Adding offline purchases by the same affluent consumers, the total addressable market for premium produce could be estimated at around Rs 150 crore per month.
The flurry of activity in the premium produce space has meant players could be fighting for a thin slice of the pie. The question is whether the market is deep enough to sustain them all.
“Calling this a niche misses the bigger picture,” says Gupta of RTP Global, an investor in the space. She points out that the broader quick commerce market hit $10 billion in GMV by 2025 and it continues to expand rapidly.
“When a market gets this big, it segments.
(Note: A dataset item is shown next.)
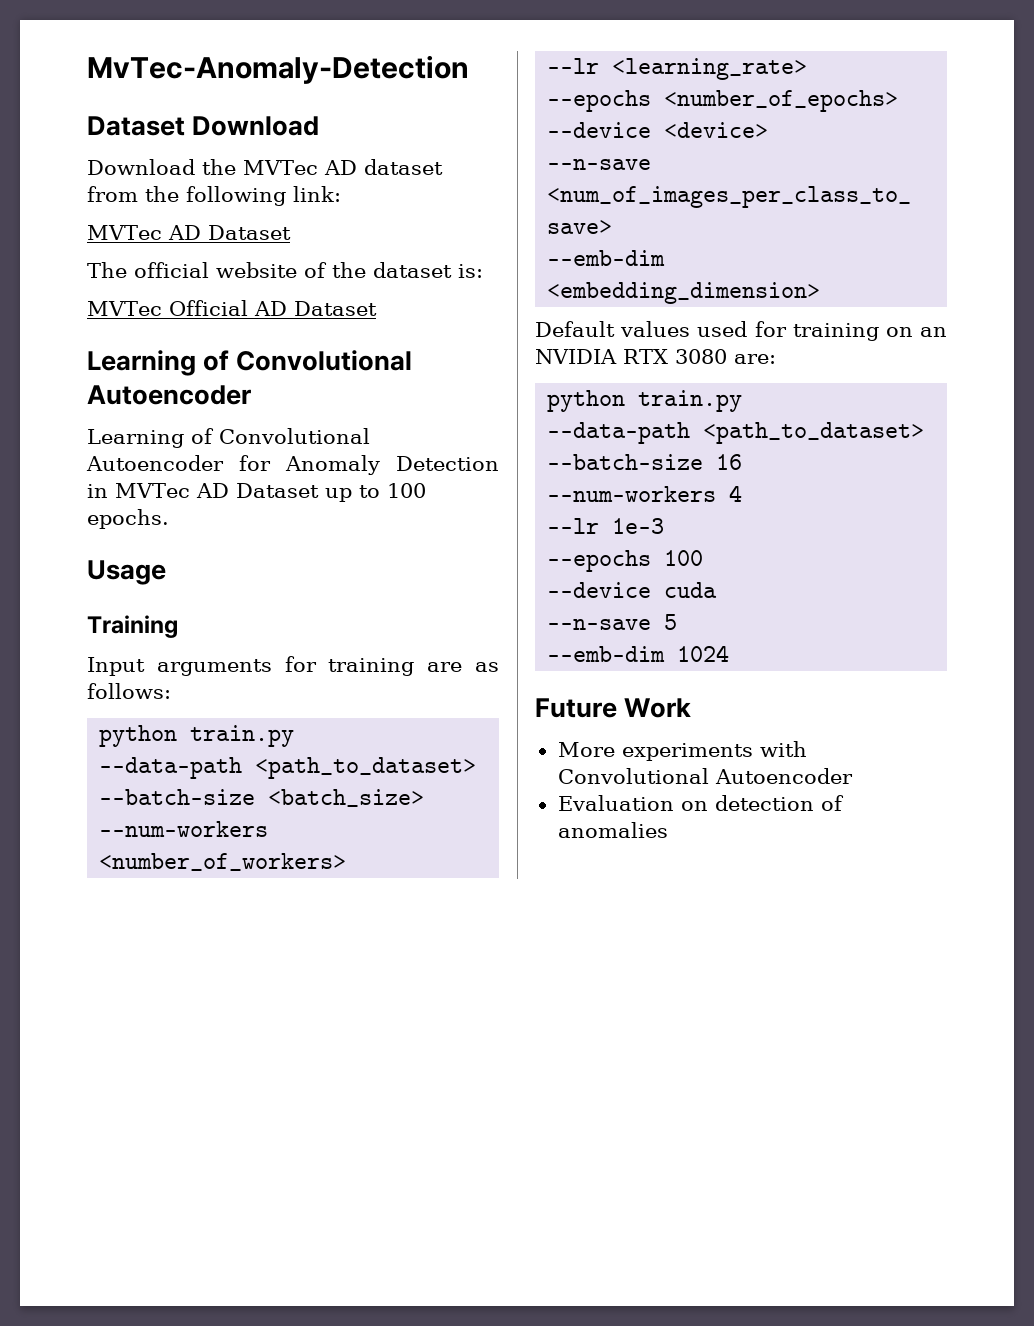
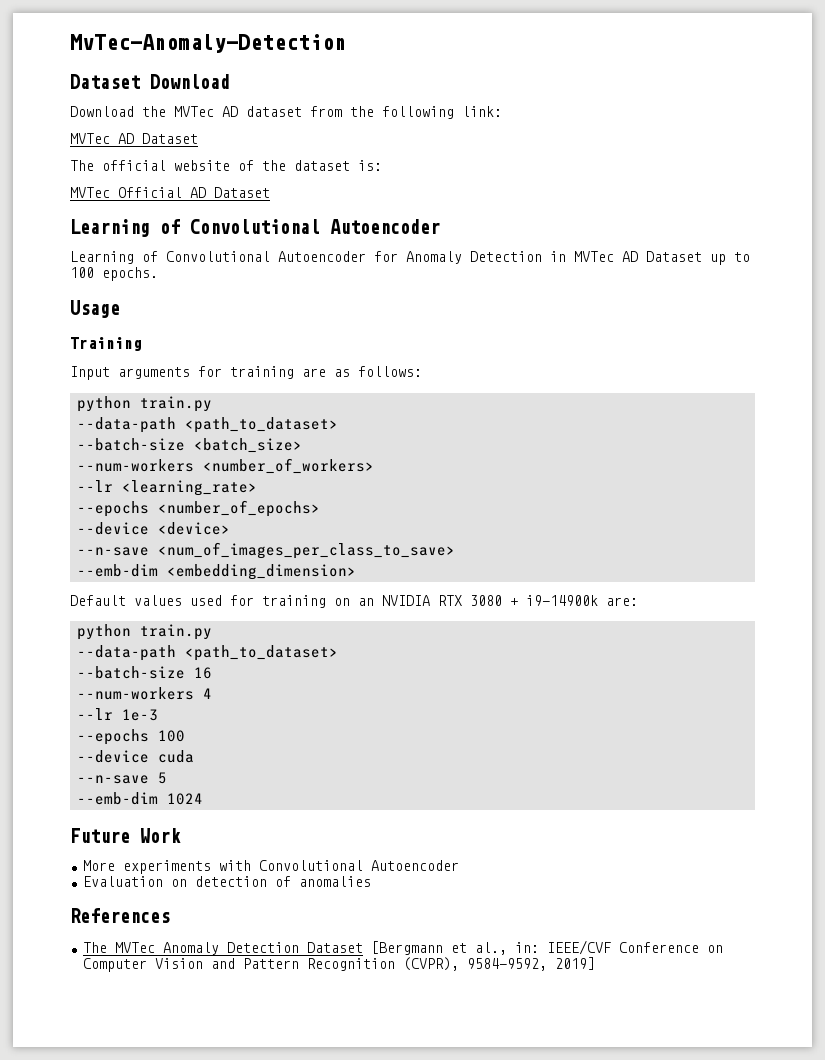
- Default values used for training on an NVIDIA RTX 3080 are:
+ Default values used for training on an NVIDIA RTX 3080 + i9-14900k are:
+ References
+ The MVTec Anomaly Detection Dataset [Bergmann et al., in: IEEE/CVF Conference on Computer Vision and Pattern Recognition (CVPR), 9584-9592, 2019]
Just like it did in (lifestyle) ecommerce, where broad marketplaces gave birth to massive verticals like beauty and eyewear, the same is happening here,” she explains. “We believe quality-first grocery will become a giant vertical to spin out of the horizontal generalist mesh.”
To make up for the low volumes in premium produce and diversify revenue streams, players are going beyond fruits and vegetables.
As consumers get more and more health-conscious, retailers are looking to add categories such as premium dairy, bakery, and gourmet products—selling everything from milk and curd to sourdough, seafood, and meat. Some of these platforms are also dabbling with high-margin categories like ready-to-cook and ready-to-eat offerings to capture a larger share of the consumer’s wallet.